Muireann (Nic Amhlaoibh) learnt the song 'An Bairille' from the singing of Pound (Séamus O Luing), a great character from Dunquin who passed away in 1975.

Uist - Kerry Set: Bu chaomh leam bhith fuireach/Port Deàlai/Neili

Julie (Fowlis) starts here with a pipe tune which, like so many piping tunes, is also known as a song. This version from North Uist was written by a well-known and respected composer of songs, Angus MacLellan, called "Bu chaomh lean bhith fuireach". Julie sings only the first verse here.

The tune that follows is an example of how Scottish music influenced the music of West Kerry. There has been a steady flow of music back and forth between Ireland and Scotland over the years and we share many tunes. West Kerry is well known for its polkas which have 4/4 timing, distinctive from the 2/4 timing of the European polka.

They didn't become part of the Irish musical tradition until the early 1800s through the influence of the music of the Gaelic speaking Scottish Coast Guards who were stationed in West Kerry by the British Government. The first polka is named after the great box player Muiris "Deàlai" O Dàlaigh, whose family were from the Blasket island of Inis Mhic Uibhleàin, and which is based on a Scottish Strathspey, and song, "Siud mar chaidh an càl a dhollaidh".

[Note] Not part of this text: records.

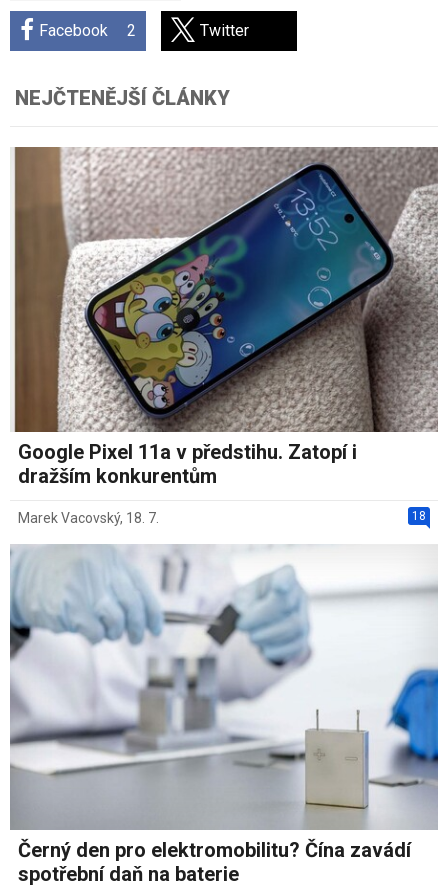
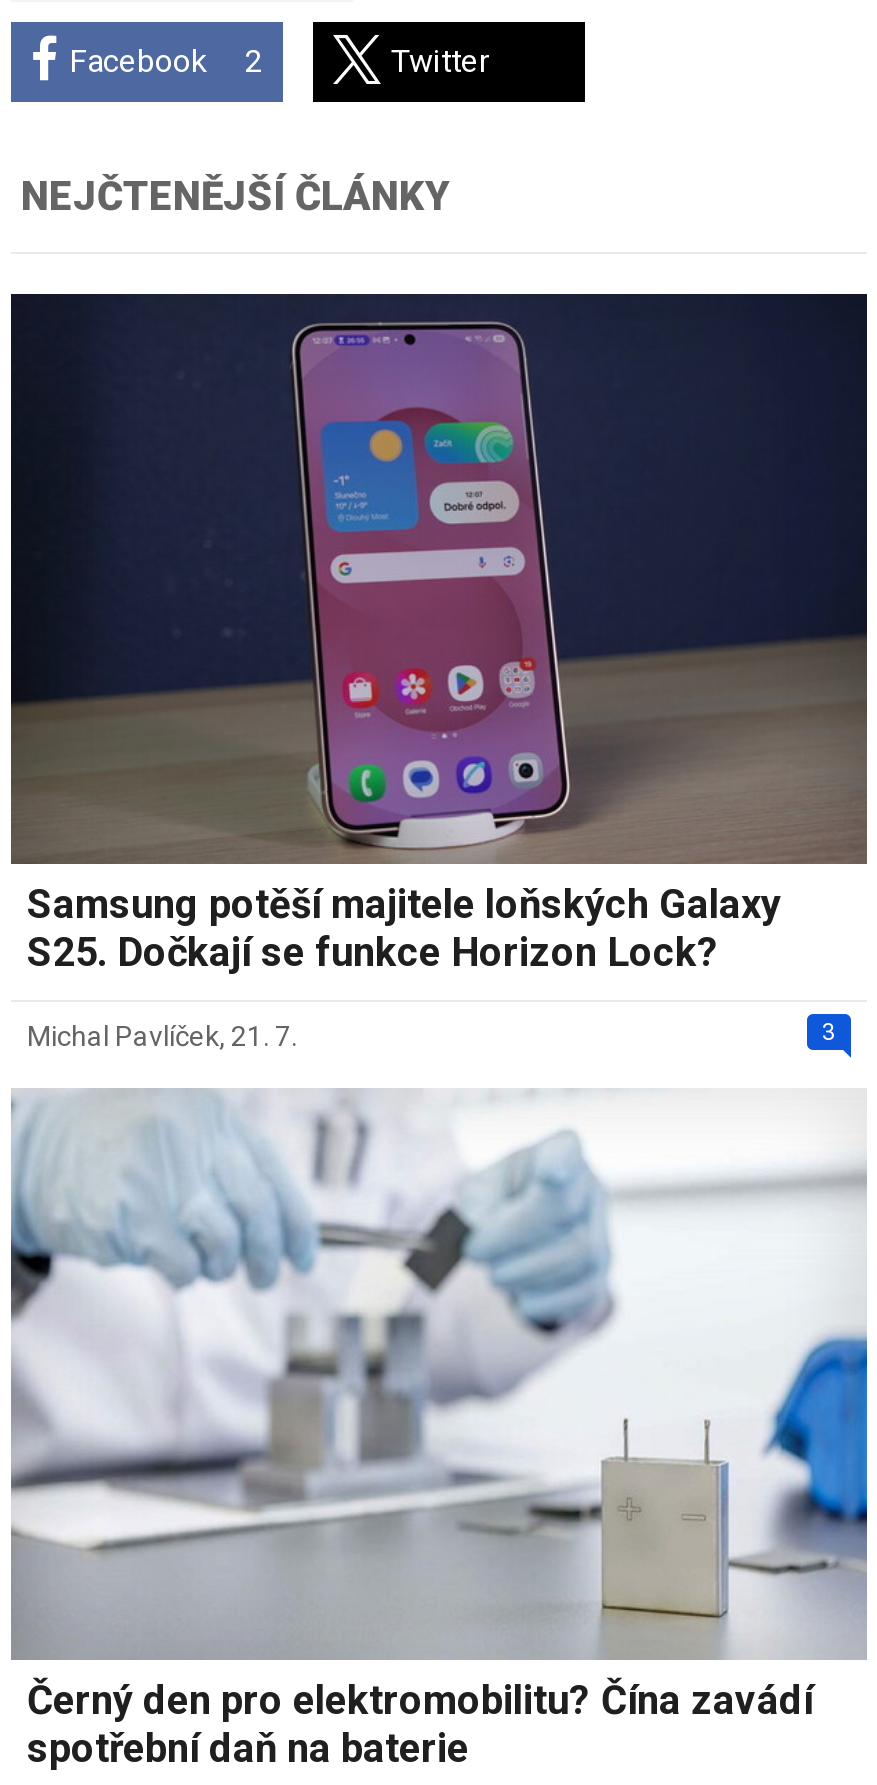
- [image]
- Google Pixel 11a v předstihu. Zatopí i
- dražším konkurentům
+ [image]
+ Samsung potěší majitele loňských Galaxy
+ S25. Dočkají se funkce Horizon Lock?

- 18
- Marek Vacovský, 18. 7.
+ 3
+ Michal Pavlíček, 21. 7.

The second polka was another favourite of Deàlai and is made all the more enjoyable by its lyrics which can often be heard sung by the set dancers and musicians in Dùn Chaoin (Dunquin). This is the Uist - Kerry Set: songs, pipes and polkas!

Thanks to Lis Ui Chéileachair, a daughter of Deàlai, for the words.

By the way (dala an scéil) another important source for these songs is the book 'An Blas Muimhneach' compiled by Breandaib Ac Gearailt which is published by Coiscéim - you can get it from them and or from Litriocht.